Notice the difference?
Netanyahu isn't necessarily the problem here
The problem here is not necessarily Netanyahu. Even Olmert back then refused to resign in the wake of the damning report. That would come more than a year later, when he realized that he could not keep his government together.
What all of this stems from is the severe accountability problem in this country. What happened at Meron is not just another mistake. It was a disaster that could have been prevented, had the powers that be cared about peoples’ lives more than they cared about politics. When Netanyahu appeared before the commission in July, he denied even knowing about the problems.
“I cannot take responsibility for something I did not know.”
Benjamin Netanyahu
“I cannot take responsibility for something I did not know,” he said to the astonishment of the panel, adding – when pushed – that even though his office signed off on responses to state comptroller reports on the safety issues at Meron, he didn’t hear about them during his 12 years in office.
“As prime minister, I received countless letters and requests. I only actually saw a small fraction of them, even if it was from government committees,” Netanyahu said.
How this is supposed to be a defense clearly puzzled the commission that sent Netanyahu the letter.
Can this change? I am not sure.
Take Shabtai as an example. He was the person responsible for safety at the site and clearly failed. How he wakes up in the morning and thinks that he still has the legitimacy to serve as the head of the police is beyond me.
In comparison, following the Second Lebanon War, the chief of staff at the time, Dan Halutz, resigned just five months later. After Meron, the only person to step down was the commander of the police’s Northern District, and that was just a few weeks ago, more than 15 months after the disaster.
And let me stress, this is not about seeing someone punished just so people can feel good that something has been done. This is about something far more important.
Accountability: Without it, no one will take their jobs seriously
When there is no accountability, there is no reason that anyone should think that they need to take their jobs seriously. If nothing can happen to them, why will they care the next time they are in a position of power? And if Shabtai, the chief of police, sees that no one is doing anything and that his own minister says that “responsibility doesn’t mean blame” then why should he step down? He can also cling to his seat just like everyone else.

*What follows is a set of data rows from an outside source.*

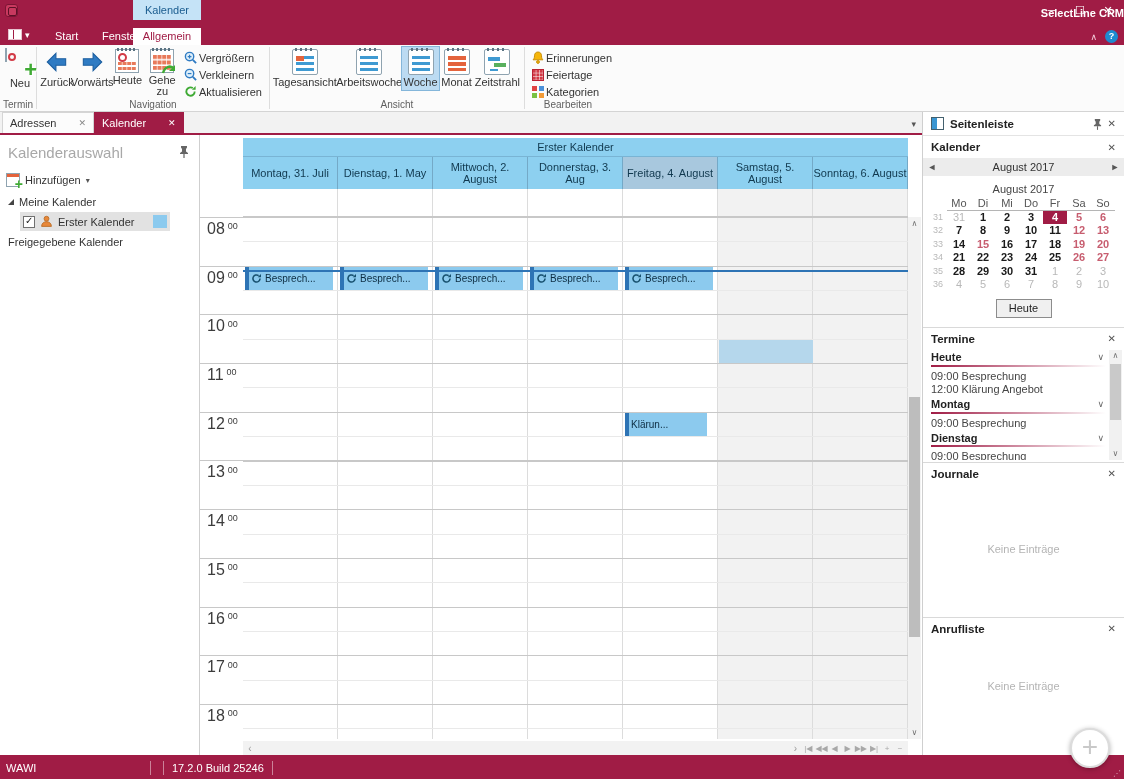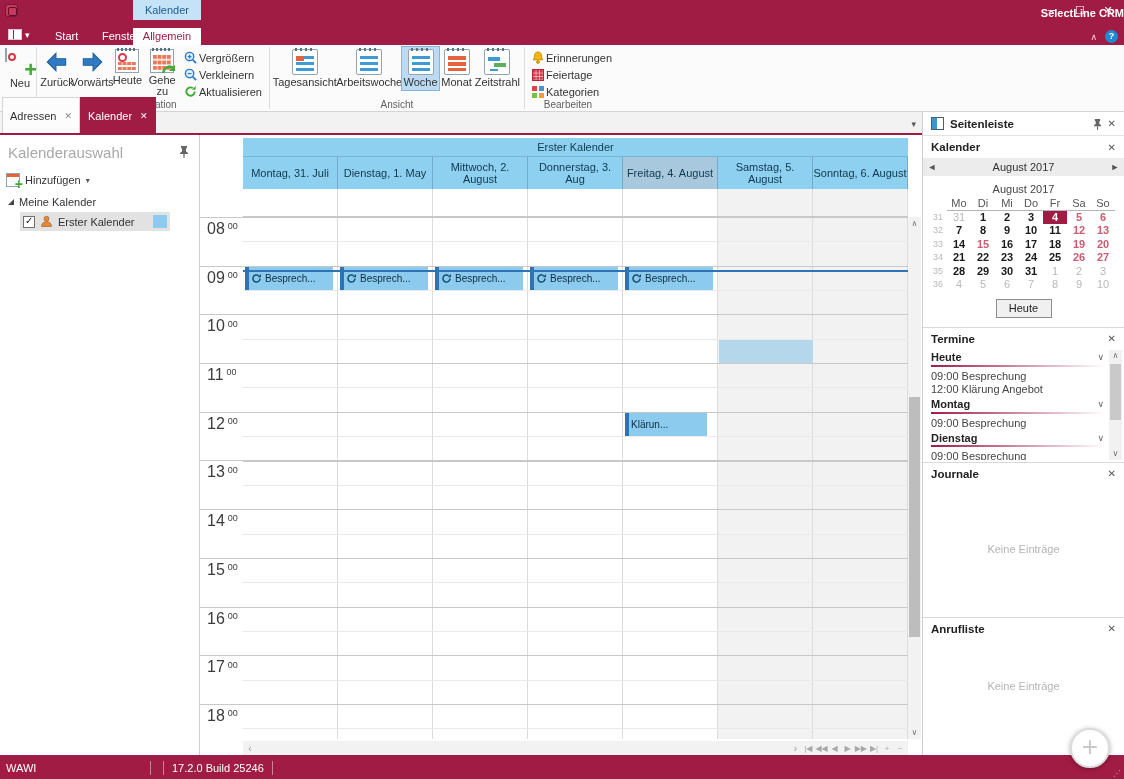--- a/index.html
+++ b/index.html
@@ -66,21 +66,21 @@
       background:linear-gradient(#e87a5a,#e87a5a);background-size:4px 3px;background-repeat:space}
   .goto-cal{width:24px;height:24px;border:1px solid #8fa3b0;background:#fff;position:relative}
   .goto-cal::before{content:"";position:absolute;top:-2px;left:1px;right:1px;height:3px;background:repeating-linear-gradient(to right,#5a7382 0 2px,transparent 2px 4px)}
   .goto-cal .dots{position:absolute;left:2px;right:2px;top:5px;bottom:2px;
       background:linear-gradient(#e87a5a,#e87a5a);background-size:4px 4px;background-repeat:space}
 
   
   .mainrow{position:absolute;left:0;top:112px;width:1124px;height:643px;display:flex}
   .left-stack{width:922px;height:100%;display:flex;flex-direction:column}
   .doctabs{position:relative;height:23px;background:#f2f2f2;border-bottom:2px solid #a01c45;display:flex;align-items:flex-end;padding-left:2px}
-  .dtab{height:36px;line-height:20px;padding:0 7px;display:flex;align-items:center;gap:8px;font-size:11px;background:#fcfcfc;border:1px solid #d5d5d5;border-bottom:none;color:#333}
+  .dtab{height:21px;line-height:20px;padding:0 7px;display:flex;align-items:center;gap:22px;font-size:11px;background:#fcfcfc;border:1px solid #d5d5d5;border-bottom:none;color:#333}
   .dtab .x{font-size:9px;color:#888}
   .dtab.active{background:#a01c45;color:#fff;border-color:#a01c45}
   .dtab.active .x{color:#fff}
   .dtab-overflow{position:absolute;right:6px;bottom:4px;color:#555;font-size:9px}
   .content{display:flex;height:708px}
   .calpanel{width:200px;height:100%;border-right:1px solid #cfcfcf;background:#fff;position:relative}
   .calpanel-title{padding:9px 8px 6px 8px;font-size:15px;color:#a8a8a8}
   .pin-ic{position:absolute;right:10px;top:10px;width:10px;height:13px}
   .addrow{display:flex;align-items:center;gap:5px;padding:6px 8px 5px 6px}
   .add-ic{width:14px;height:14px;border:1px solid #8fa3b0;background:#fff;position:relative}
@@ -385,20 +385,21 @@
             <span class="cb"></span>
             <span class="ic">
               <svg width="13" height="13" viewBox="0 0 16 16">
                   <circle cx="8" cy="4.6" r="3" fill="#e8883a" stroke="#b5661f"></circle>
                   <path d="M2 14c0-4 3-5.8 6-5.8s6 1.8 6 5.8z" fill="#e8883a" stroke="#b5661f"></path>
                 </svg>
             </span>
             <span>Erster Kalender</span>
             <span class="color-chip"></span>
           </div>
+          <div class="shared-label">Freigegebene Kalender</div>
         </div>
 
         <div class="calarea">
           <div class="band">Erster Kalender</div>
           <div class="dayhdr">
               <div class="dayhdr-cell">Montag, 31. Juli</div>
               <div class="dayhdr-cell">Dienstag, 1. May</div>
               <div class="dayhdr-cell">Mittwoch, 2. August</div>
               <div class="dayhdr-cell">Donnerstag, 3. Aug</div>
               <div class="dayhdr-cell today">Freitag, 4. August</div>

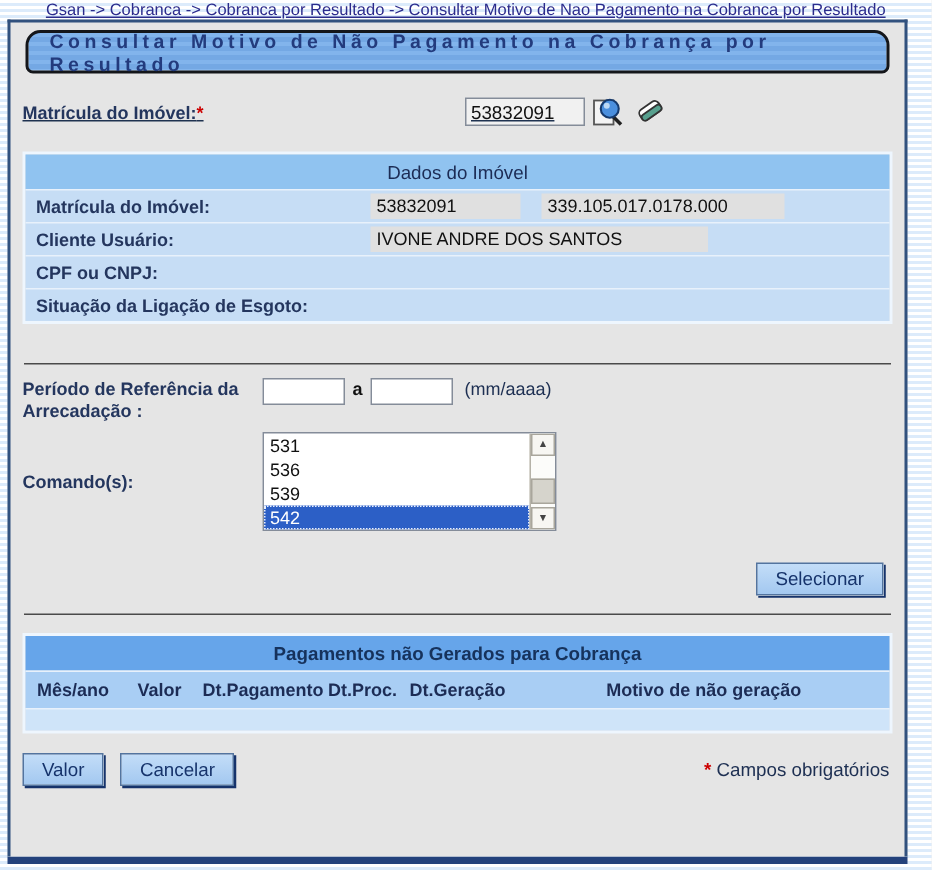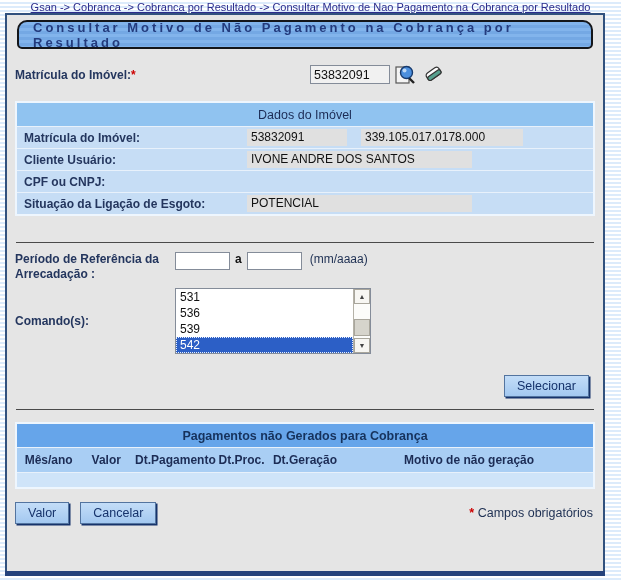--- a/index.html
+++ b/index.html
@@ -41,21 +41,21 @@
   }
   .title-bar span {
     font-size:13px; font-weight:bold; letter-spacing:3px; color:#233b7d;
   }
   .intro { margin-top:12px; font-size:12.5px; color:#1d2f52; }
 
   .form-row { display:flex; align-items:center; }
   .lbl { font-size:12px; font-weight:bold; color:#24365e; }
   .req { color:#cc0000; font-weight:bold; }
 
-  .matricula-row { margin-top:15px; }
+  .matricula-row { margin-top:15px;text-decoration:underline; }
   .matricula-row .lbl-cell { width:295px; }
   .matricula-input {
     width:80px; height:19px;
     border:1px solid #848c99;
     background:#f1f1f1;
     font-family:"Liberation Sans", sans-serif;
     font-size:12.5px; color:#111; padding:0 3px;
   }
   .icon-btn { margin-left:5px; cursor:pointer; display:inline-flex; }
 
@@ -184,21 +184,20 @@
     </div>
     <div class="dados-row">
       <div class="lbl-cell lbl">Cliente Usuário:</div>
       <span class="val-box w3">IVONE ANDRE DOS SANTOS</span>
     </div>
     <div class="dados-row">
       <div class="lbl-cell lbl">CPF ou CNPJ:</div>
     </div>
     <div class="dados-row">
       <div class="lbl-cell lbl">Situação da Ligação de Esgoto:</div>
-      <span class="val-box w3">POTENCIAL</span>
     </div>
   </div>
 
   <hr class="divider div1">
 
   <div class="form-row periodo-row">
     <div class="lbl-cell lbl">Período de Referência da Arrecadação :</div>
     <input class="small-input" type="text" value="" style="">
     <span class="conn">a</span>
     <input class="small-input" type="text" value="" style="">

What this ultimately does is set us up for the next disaster. The next prime minister will also be able to hide behind the countless letters that Netanyahu said he received and the next public security minister will also be able to claim that he is not to blame.
When officials see those tactics work, why would they even bother trying to fix the problems that plague Israel? Why would they bother trying to solve some of the decades-old challenges that this country faces? They can hide behind excuses and a failure to hold people accountable.
For now, that is the unfortunate legacy of the Meron disaster.